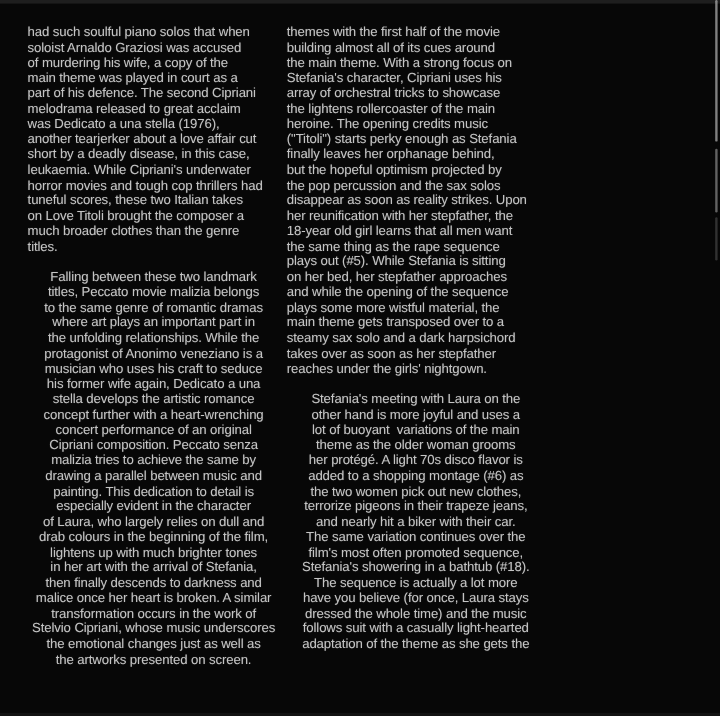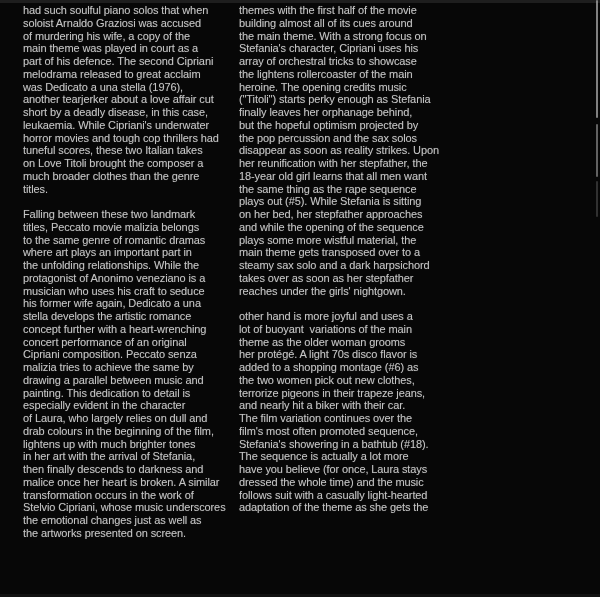--- a/index.html
+++ b/index.html
@@ -31,31 +31,31 @@
     position: absolute;
     width: 2px;
     left: 596px;
     border-radius: 1px;
   }
   .edge-seg.s1 { top: 0;   height: 118px; background: rgba(170,170,170,0.75); }
   .edge-seg.s2 { top: 124px; height: 53px; background: rgba(160,160,160,0.60); }
   .edge-seg.s3 { top: 181px; height: 36px; background: rgba(130,130,130,0.35); }
   .col {
     position: absolute;
-    top: 4px;
+    top: 21px;
     color: var(--text, #c4c4c4);
     font-size: 11px;
     line-height: 12.75px;
     letter-spacing: -0.1px;
     text-shadow: 0 0 1px rgba(255,255,255,0.25);
   }
   .col-left  { left: 23px;  width: 210px; }
   .col-right { left: 239px; width: 215px; }
   .paragraph { margin: 0 0 12.75px 0; }
-  .paragraph:last-child { margin-bottom: 0; }
+  .paragraph:last-child { margin-bottom: 0; text-align: center; }
   .line { white-space: pre; }
 </style>
 </head>
 <body>
 
 <div class="page">
   <div class="top-strip"></div>
 
   <div class="col col-left">
       <div class="paragraph">
@@ -125,29 +125,30 @@
         <div class="line">plays out (#5). While Stefania is sitting</div>
         <div class="line">on her bed, her stepfather approaches</div>
         <div class="line">and while the opening of the sequence</div>
         <div class="line">plays some more wistful material, the</div>
         <div class="line">main theme gets transposed over to a</div>
         <div class="line">steamy sax solo and a dark harpsichord</div>
         <div class="line">takes over as soon as her stepfather</div>
         <div class="line">reaches under the girls' nightgown.</div>
       </div>
       <div class="paragraph">
+        <div class="line">Stefania's meeting with Laura on the</div>
         <div class="line">other hand is more joyful and uses a</div>
         <div class="line">lot of buoyant  variations of the main</div>
         <div class="line">theme as the older woman grooms</div>
         <div class="line">her protégé. A light 70s disco flavor is</div>
         <div class="line">added to a shopping montage (#6) as</div>
         <div class="line">the two women pick out new clothes,</div>
         <div class="line">terrorize pigeons in their trapeze jeans,</div>
         <div class="line">and nearly hit a biker with their car.</div>
-        <div class="line">The film variation continues over the</div>
+        <div class="line">The same variation continues over the</div>
         <div class="line">film's most often promoted sequence,</div>
         <div class="line">Stefania's showering in a bathtub (#18).</div>
         <div class="line">The sequence is actually a lot more</div>
         <div class="line">have you believe (for once, Laura stays</div>
         <div class="line">dressed the whole time) and the music</div>
         <div class="line">follows suit with a casually light-hearted</div>
         <div class="line">adaptation of the theme as she gets the</div>
       </div>
     </div>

---*---

In the entries above, one line contains "Laura on the</div>" and another contains "montage (#6) as</div>". Reproduce exactly those two lines and the lines between them, nothing else.

_RESPONSE AREA:_
+        <div class="line">Stefania's meeting with Laura on the</div>
         <div class="line">other hand is more joyful and uses a</div>
         <div class="line">lot of buoyant  variations of the main</div>
         <div class="line">theme as the older woman grooms</div>
         <div class="line">her protégé. A light 70s disco flavor is</div>
         <div class="line">added to a shopping montage (#6) as</div>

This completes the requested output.